Alex (Nikolaj Lie Kaas), a character in the puppeteering eye of the narrator,
appears out of a mist of low resolution film. He is a Danish photographer who
thinks he has his life in balance. His steady girlfriend Simone (Maria
Bonnevie) is, after all, a beauty who is quite in love with him. But when his
path takes him to a bar he regularly frequents, and when he meets Aimee (also
Maria Bonnevie), blond hair flowing, lush lips, classic bone structure, he
expresses his attraction by offering her a trip to Paris.
She's attracted enough to weigh it. "If you're the girl of my dreams.
then...", he says. "Then you could be the man of mine," she supposes, though
her being married imposes a restraint. She may be a neglected wife, but
she's a wife nevertheless. She contemplates giving it all up for the
newcomer in her life with the adventurous pickup line.
Her husband August (Krister Henriksson), however, is the writer who is
controlling this scenario. While struggling with the outcome of the surreal
romance he's started, August states, in a radio interview that, as a writer,
he doesn't apologize for being romantic. But neither is he charismatic
enough to compete for his wife's affections against the allure of the young
suitor he's dreamed up out of his marital anxieties. Rest assured that a
little confusion here about the surreal context is within the framework of
normality.
After a night in bed with Aimee, Alex returns to the apartment he shares with
Simone to call off their relationship. But after climbing the stairs in
their building, he finds that.... the apartment doesn't exist. That's right.
Where he thought his apartment was has become a blank area on a landing
without rooms. Shades of Kafka!
When he finally finds Simone, it's by a chance encounter on a street. As
much as he claims to know her, she has no idea who he is. He's perplexed, as
are we, until we realize that we're in the peculiar dimensions of an off beat
sci-fi thriller that's titillating us with an experimental hypothesis in lieu
of a comprehensible plot.
As Alex faces the deconstruction of his realities, challenging his sanity and
understanding, we, the audience struggle to make sense of it as observers.
The writer is having his way with us. We've been shoved into his
manipulations. But, that's all right, in the end. We've been kept on a
string of incoherency but it's not without a certain fascination at least in
terms of where the romantic mystery is going and just how the
"Reconstruction" is going to be tooled and contrived.
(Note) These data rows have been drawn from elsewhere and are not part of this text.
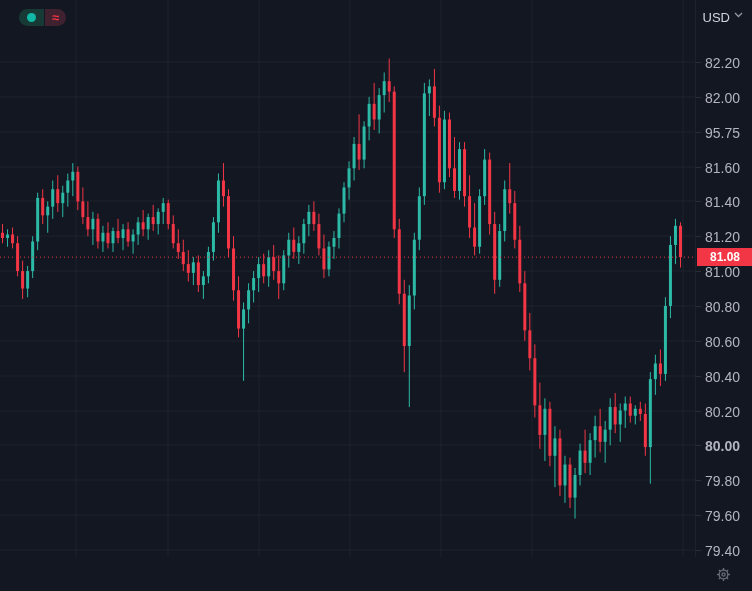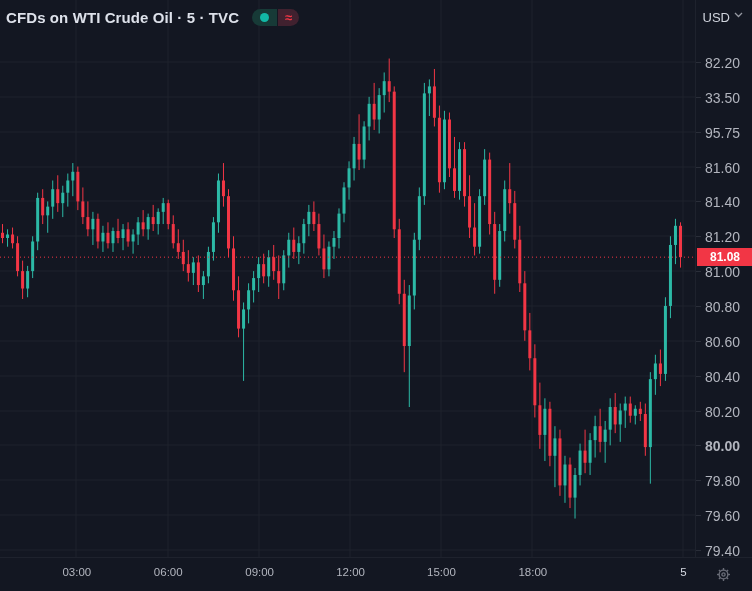"CFDs on WTI Crude Oil" span { html: <span>CFDs on WTI Crude Oil · 5 · TVC</span> -> none }
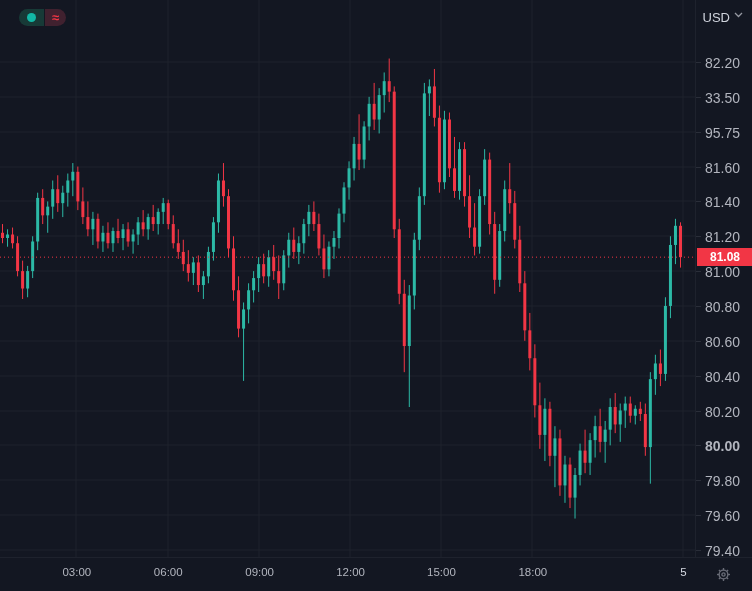"33.50" div.ptick { text: 33.50 -> 82.00 }
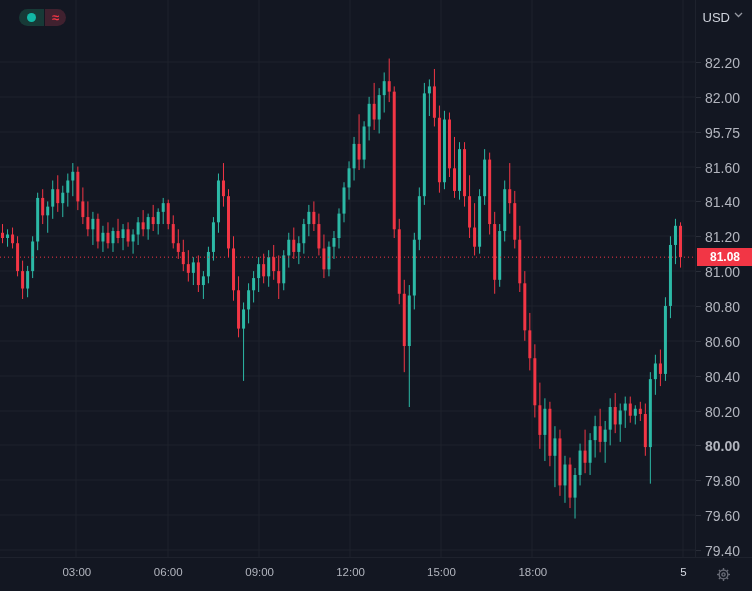"03:00" div { html: <div> <div>03:00</div> <div>06:00</div> <div>09:00</div> <div>12:00</div> <div>15:00</div> <div>18:00</div> <div>5</div> </div> -> none }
Bonnevie, as writer-director Christopher Boe's and co-writer Mogens Rukov's
symbol of woman as a two-sided mystery, bounces between promiscuous
dependency and loyal constancy. While this is the kind of dual role actors
dream about, its artificial symbolism keeps it one-planed and not to be
entrusted with much in the way of emotional engagement. What does emerge,
however, is the work of an actress who can portray self confident allure with
the best of the vamps. Little known outside Scandinavia where she's much in
demand, Bonnevie is clearly worth watching for in wider fields of
production.
Kaas, for his part, carries us through Boe's labyrinth of disconnection with
good energy, but with something less than magnetic appeal. The mystery of
what quality he possesses that makes him such an object of sexual attraction
persists -- in a way that Boe's casting might not have reckoned with.
In the final analysis, the presumptions behind this mental exercise in
gyrating realities of romance and relationships never generates the weight of
revelation that seems to be its mystical aim.